As originally constructed, the church had no belfry, the bell being hung from an old-growth cedar directly behind the church. Although to all appearances dead, this tree was still standing until felled by Hurricane Fabian in 2003.

The south-facing church and its yard sit well back, and somewhat higher than Duke of York Street, the main road that passes through St. George's in front of it. A high, wide flight of steps descend from the church to a small yard, or square, on the north side of the road. At this east side of this yard is the church hall, a small building which was increased in size by the addition of a second floor in the 1980s.

==Parish==
The church was established as the parish (for the town and the surrounding area) of the state church, the Church of England. A system of parishes was established throughout Bermuda, the parishes being both religious divisions, each centred on a parish church, and political ones. The January, 1620, reconstruction of St. Peter's was overseen by Governor Nathaniel Butler. When the Parliament of Bermuda was created in 1620, it first met in St.
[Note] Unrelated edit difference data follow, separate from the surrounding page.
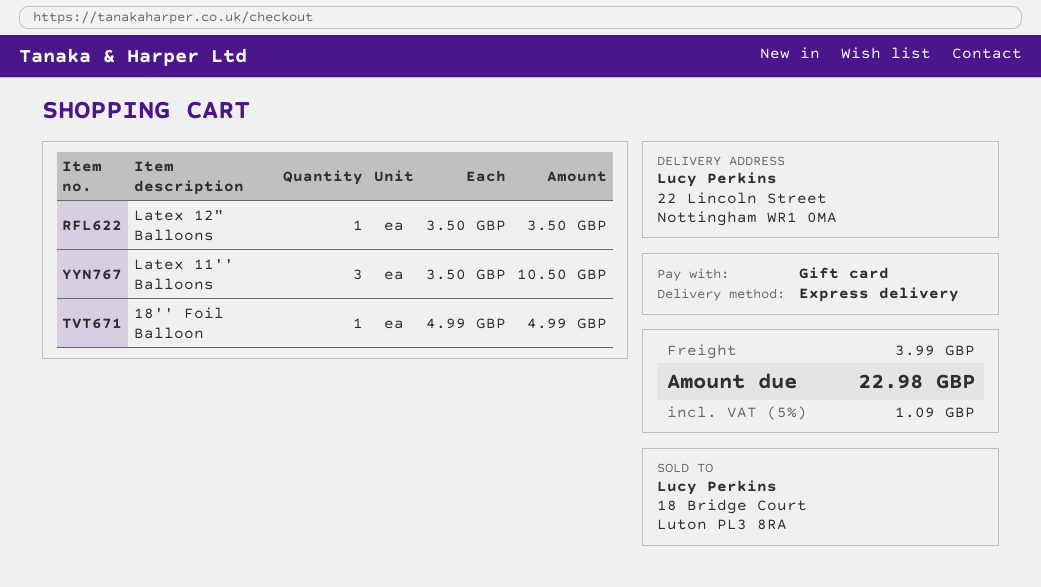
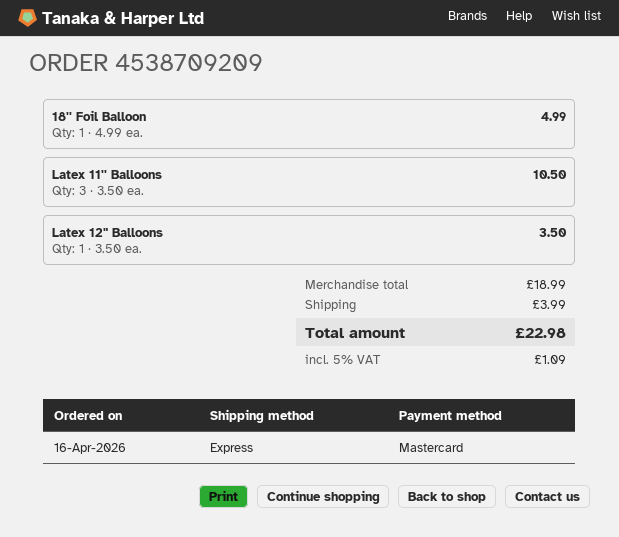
payment method: gift card -> Mastercard

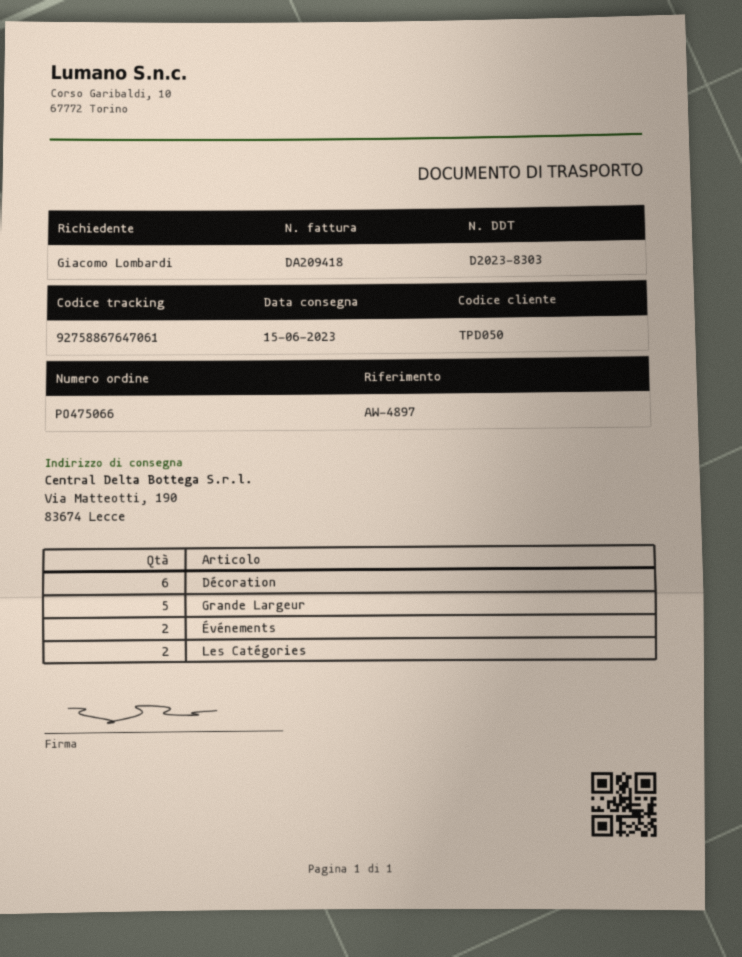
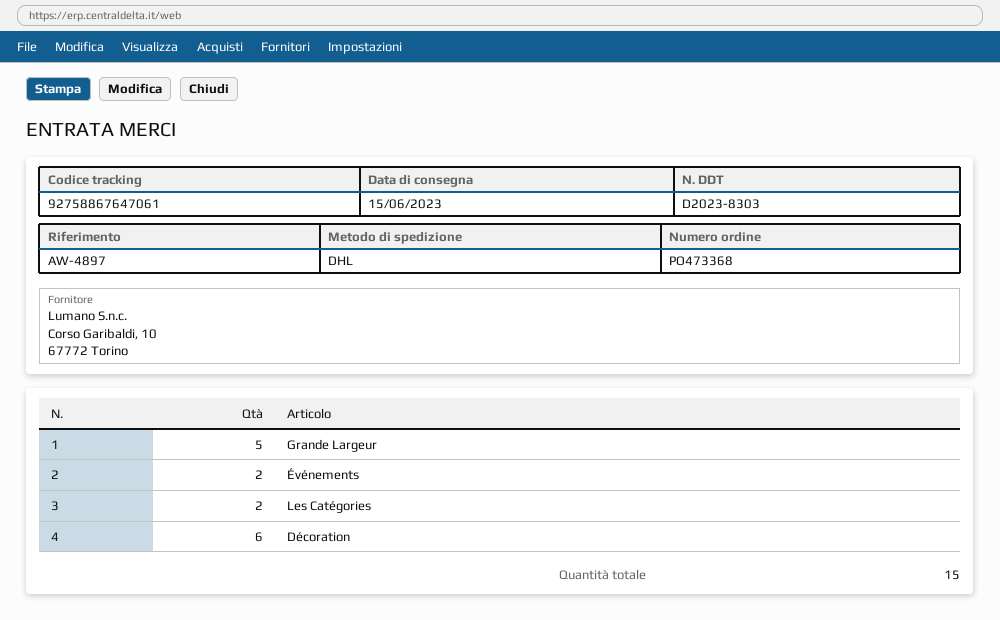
order number: PO475066 -> PO473368

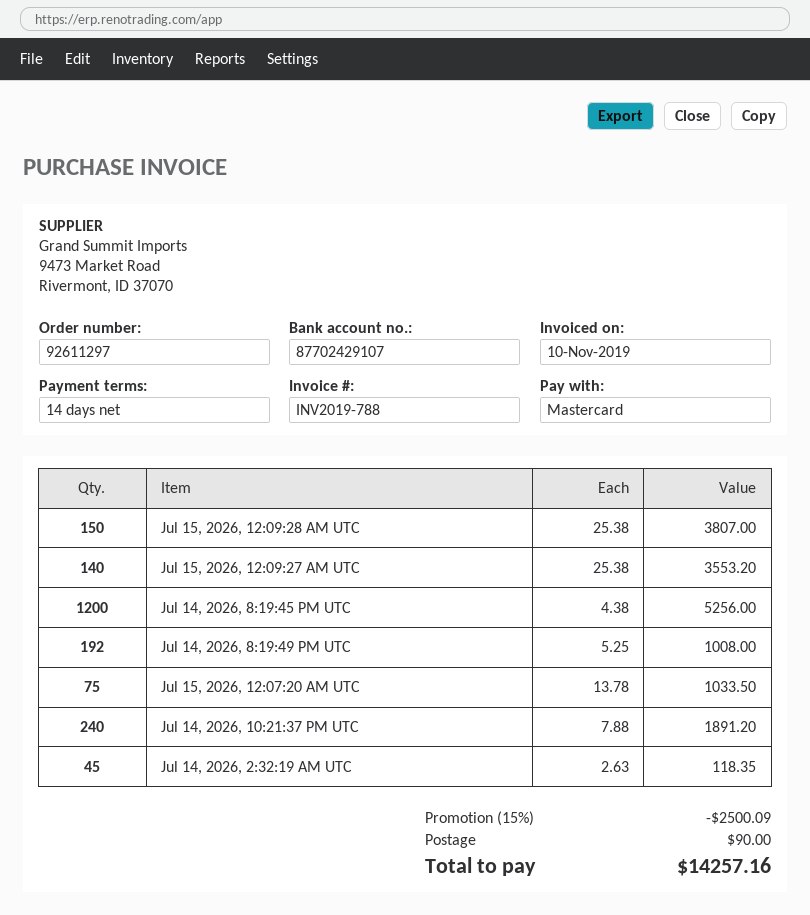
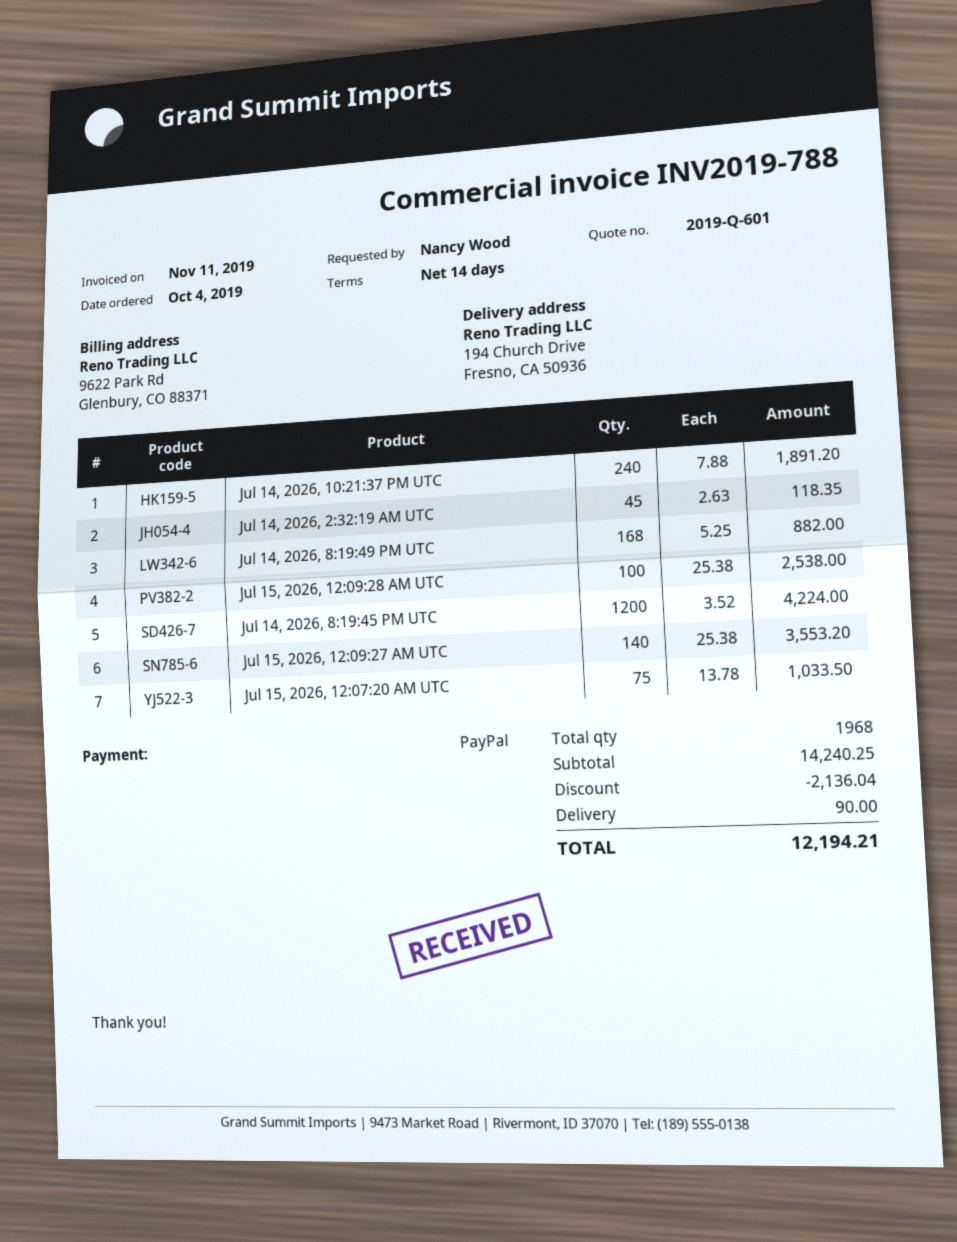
invoice date: 2019-11-10 -> 2019-11-11
payment method: Mastercard -> PayPal
Jul 15, 2026, 12:09:28 AM UTC: 150 x 25.38 = 3807.00 -> 100 x 25.38 = 2538.00
Jul 14, 2026, 8:19:45 PM UTC: 1200 x 4.38 = 5256.00 -> 1200 x 3.52 = 4224.00
Jul 14, 2026, 8:19:49 PM UTC: 192 x 5.25 = 1008.00 -> 168 x 5.25 = 882.00
discount: 2500.09 -> 2136.04
total: 14257.16 -> 12194.21

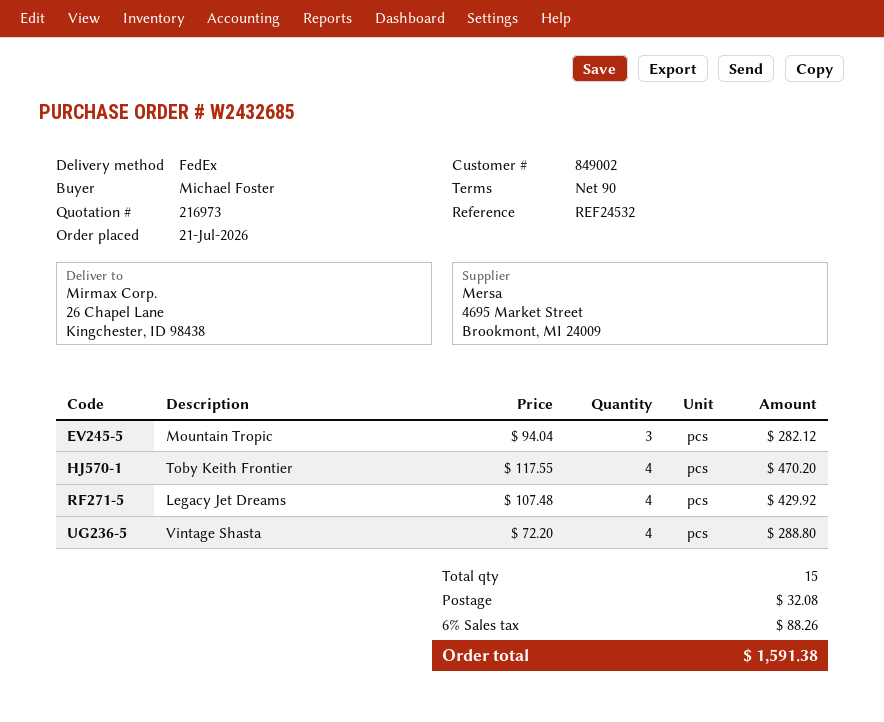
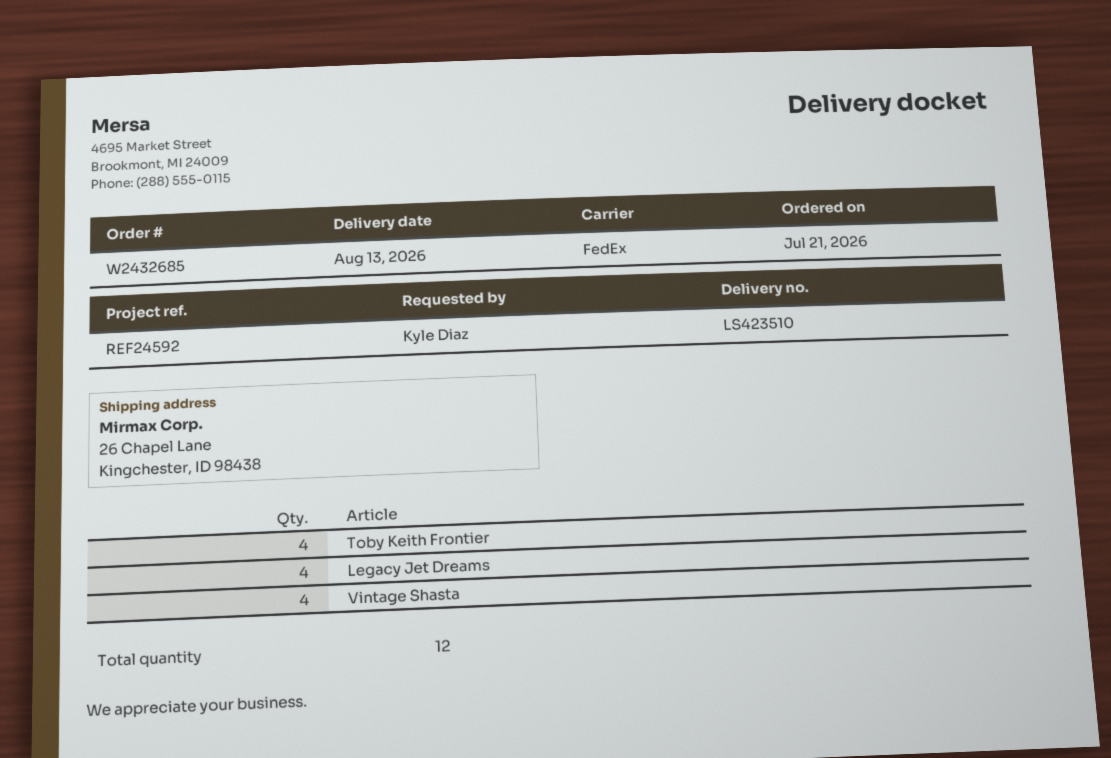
reference: REF24532 -> REF24592
ordered by: Michael Foster -> Kyle Diaz
Mountain Tropic: 3 -> none
total quantity: 15 -> 12

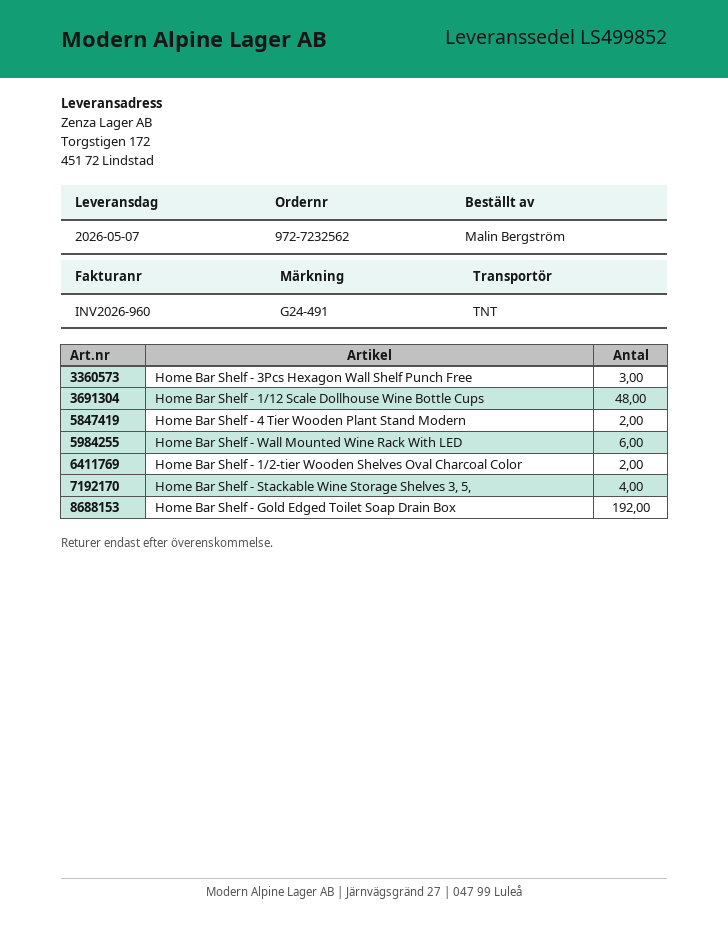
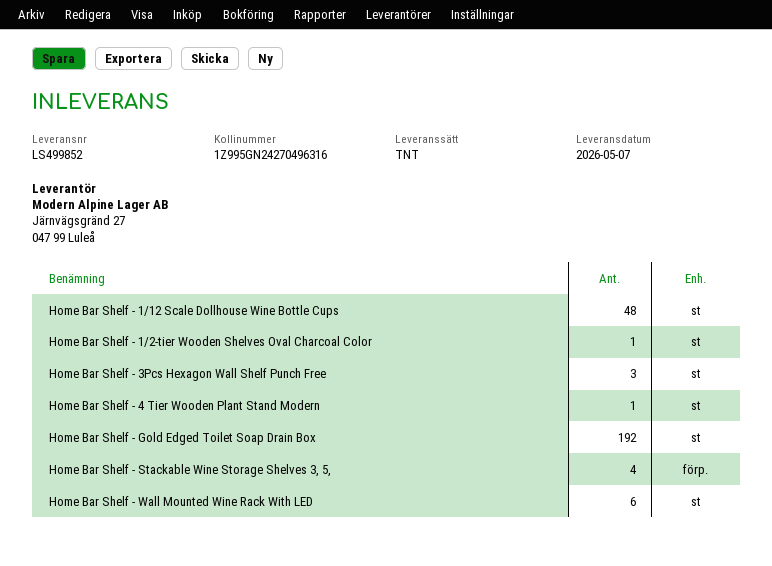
Home Bar Shelf - 4 Tier Wooden Plant Stand Modern: 2 -> 1
Home Bar Shelf - 1/2-tier Wooden Shelves Oval Charcoal Color: 2 -> 1

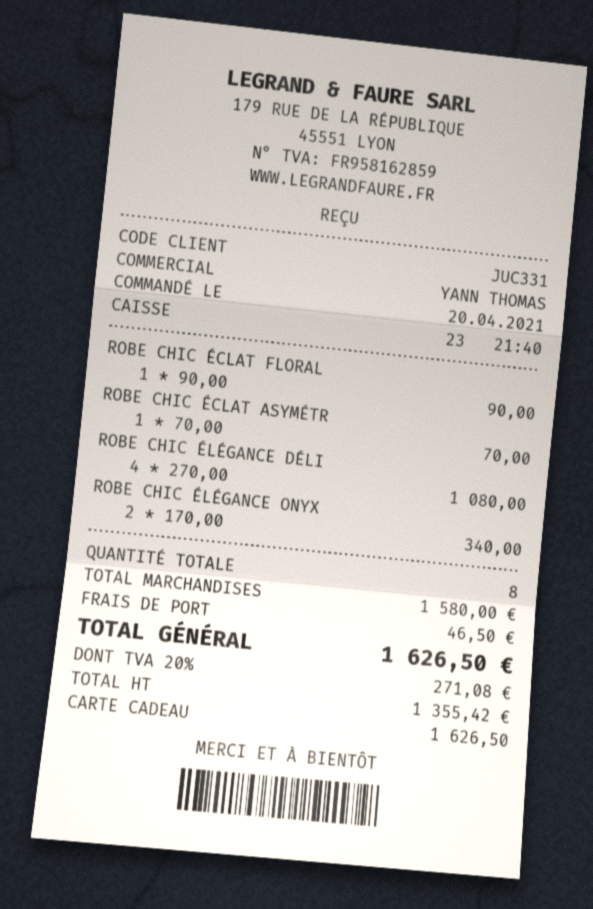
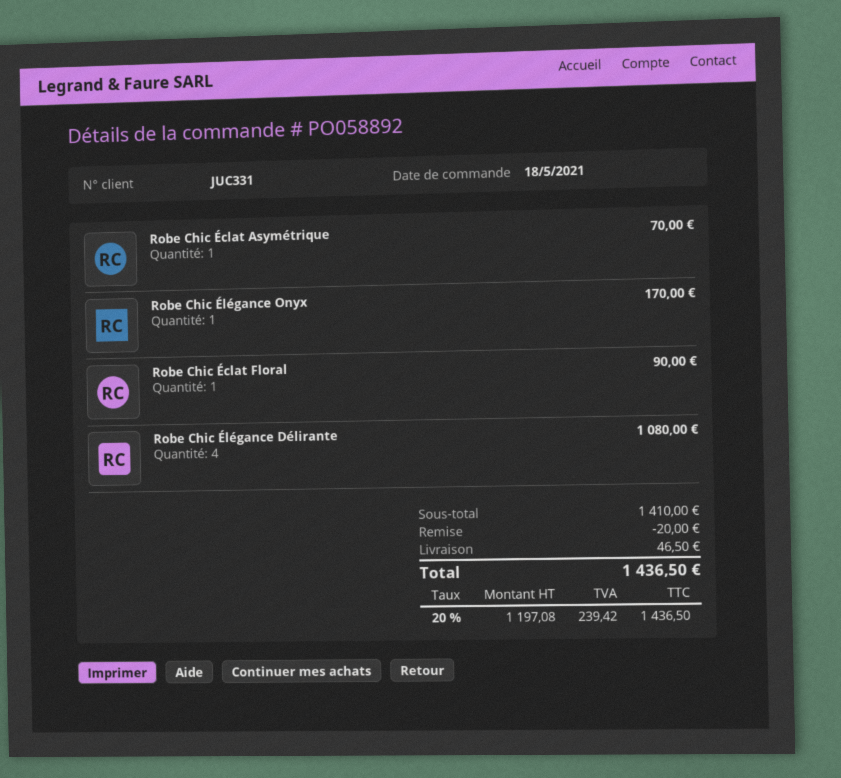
order date: 2021-04-20 -> 2021-05-18
ROBE CHIC ÉLÉGANCE ONYX: 2 for 340.00 -> 1 for 170.00
subtotal: 1580.00 -> 1410.00
discount: none -> 20.00
net: 1355.42 -> 1197.08
tax: 20% = 271.08 -> 20% = 239.42
total: 1626.50 -> 1436.50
Peter's, on 1 August, pending completion of its own dedicated home, the State House. The Church of England in Bermuda became grouped with that of Newfoundland, in the 19th century, as a common bishopric. With the building of the Hamilton Cathedral in 1894 (the year it was consecrated as such – it would not be completed 'til 1905), Bermuda attained its own bishopric. Had the capital not relocated to Hamilton from St. George's (which it did in 1815), St. Peter's might have become the cathedral. There had been an attempt to replace St. Peter's in the 19th century with a larger building at a new location. Begun in 1874, this building was for various reasons never completed. Today, the magnificent ruin of the Unfinished Church, on Church Folly Lane, is a popular visitor attraction in St. George's.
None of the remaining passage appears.